Malgré ses aspects convenus, ce n’est pas un mauvais film. Les premières scènes nous installent dans un territoire post-apocalyptique familier. Une génération après un cataclysme sur lequel on ne s’étend pas, un homme seul (Denzel Washington) marche le long des routes du sud-ouest américain. Se défendant sans peine contre ceux qui l’attaquent, il marche dans l’espoir d’atteindre la côte ouest où, il en est convaincu, il saura à qui confier le livre dans son sac à dos. Disons qu’il s’agit de la section The Road du film. Aucune reconstruction de la société humaine n’a eu lieu depuis le cataclysme, et le monde dans lequel il progresse offre un mélange de barbarie et de petit totalitarisme. Lorsqu’il arrive dans une ville, on le regarde de travers jusqu’à ce qu’il puisse échanger des breloques précieuses contre un peu de courant électrique pour charger son iPod première génération. Que ceux qui ont fait une surdose de futurs post-apocalyptiques soient prévenus: l’avenir blafard présenté ici n’a rien de bien mémorable ni de bien inspirant.
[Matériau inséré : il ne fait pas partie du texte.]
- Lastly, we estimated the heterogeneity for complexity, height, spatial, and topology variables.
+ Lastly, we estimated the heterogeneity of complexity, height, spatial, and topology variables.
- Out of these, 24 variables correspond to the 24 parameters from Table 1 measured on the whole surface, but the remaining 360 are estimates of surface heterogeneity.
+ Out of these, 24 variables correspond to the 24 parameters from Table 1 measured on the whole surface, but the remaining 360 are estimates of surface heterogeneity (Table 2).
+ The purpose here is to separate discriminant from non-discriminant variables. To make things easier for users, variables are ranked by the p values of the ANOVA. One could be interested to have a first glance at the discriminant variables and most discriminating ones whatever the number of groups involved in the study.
L’action devient plus soutenue lorsque le chef de la communauté où est temporairement hébergé notre protagoniste devine la nature du livre qu’il transporte et fait tout pour s’en emparer. Le film s’engage dans une veine plus apparentée à Mad Max alors que le protagoniste et sa nouvelle jeune protégée doivent se défendre contre des adversaires équipés d’automobiles. (Ne demandez pas d’où vient l’essence…) Poursuites, destruction domestique, échanges de coups de feu et retournements abrupts, tout cela est assez divertissant.
Puis survient la conclusion du film, avec une intervention divine qui laisse une impression de tricherie narrative, voire d’inutilité. Les dernières scènes basculent dans l’invraisemblable jusqu’à ce que même les spectateurs les plus indulgents finissent par rouler des yeux…
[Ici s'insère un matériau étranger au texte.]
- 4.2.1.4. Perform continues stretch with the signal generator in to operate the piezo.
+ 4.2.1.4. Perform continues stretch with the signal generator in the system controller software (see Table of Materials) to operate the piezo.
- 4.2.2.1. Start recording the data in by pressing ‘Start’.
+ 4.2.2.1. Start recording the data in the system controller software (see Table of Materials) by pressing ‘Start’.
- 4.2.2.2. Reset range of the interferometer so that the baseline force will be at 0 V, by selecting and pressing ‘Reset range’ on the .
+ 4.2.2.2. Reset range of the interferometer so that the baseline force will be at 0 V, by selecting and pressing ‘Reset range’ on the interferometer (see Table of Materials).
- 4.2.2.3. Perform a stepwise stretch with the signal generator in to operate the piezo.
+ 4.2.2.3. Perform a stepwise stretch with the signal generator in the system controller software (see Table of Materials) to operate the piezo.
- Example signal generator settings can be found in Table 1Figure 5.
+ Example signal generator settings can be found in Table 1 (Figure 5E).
La réalisation des frères Hugues est bien menée et suffisamment dynamique pour capter l’intérêt. Le jeu de Denzel Washington est prenant, et ce même s’il finit par exposer son complexe d’évangéliste à tous. (Puisqu’il est également producteur associé, n’allons pas croire qu’il n’est «qu’un acteur» sur ce projet.) Et la conclusion a de quoi être mémorable, peu importe si elle ne tient pas debout. L’impression laissée par The Book of Eli reste donc mitigée, comme un canular pris au sérieux. Le ton du film suggère qu’il est impoli de le prendre à la légère malgré le ridicule de la fin. Certaines répliques suggèrent que l’audience idéale du film est composée d’évangélistes avec un complexe de persécution, qui n’est peut-être pas le même public que celui des films d’action post-apocalyptiques. Le mélange est surprenant… mais les surprises ne sont pas toujours heureuses. [CS]
Repo Men
Les quelques personnes qui ont eu le plaisir de voir le nanar-kitch Repo! The Genetic Opera seront déjà familiers avec la prémisse de Repo Men: dans un monde futur où les transplantations d’organes synthétiques dispendieux sont monnaie courante, qu’arrive-t-il à ceux qui ne peuvent plus payer? Des récupérateurs tranchent la question, ainsi que la peau, les viscères et les ligaments de ceux qui sont en retard dans leurs paiements mensuels!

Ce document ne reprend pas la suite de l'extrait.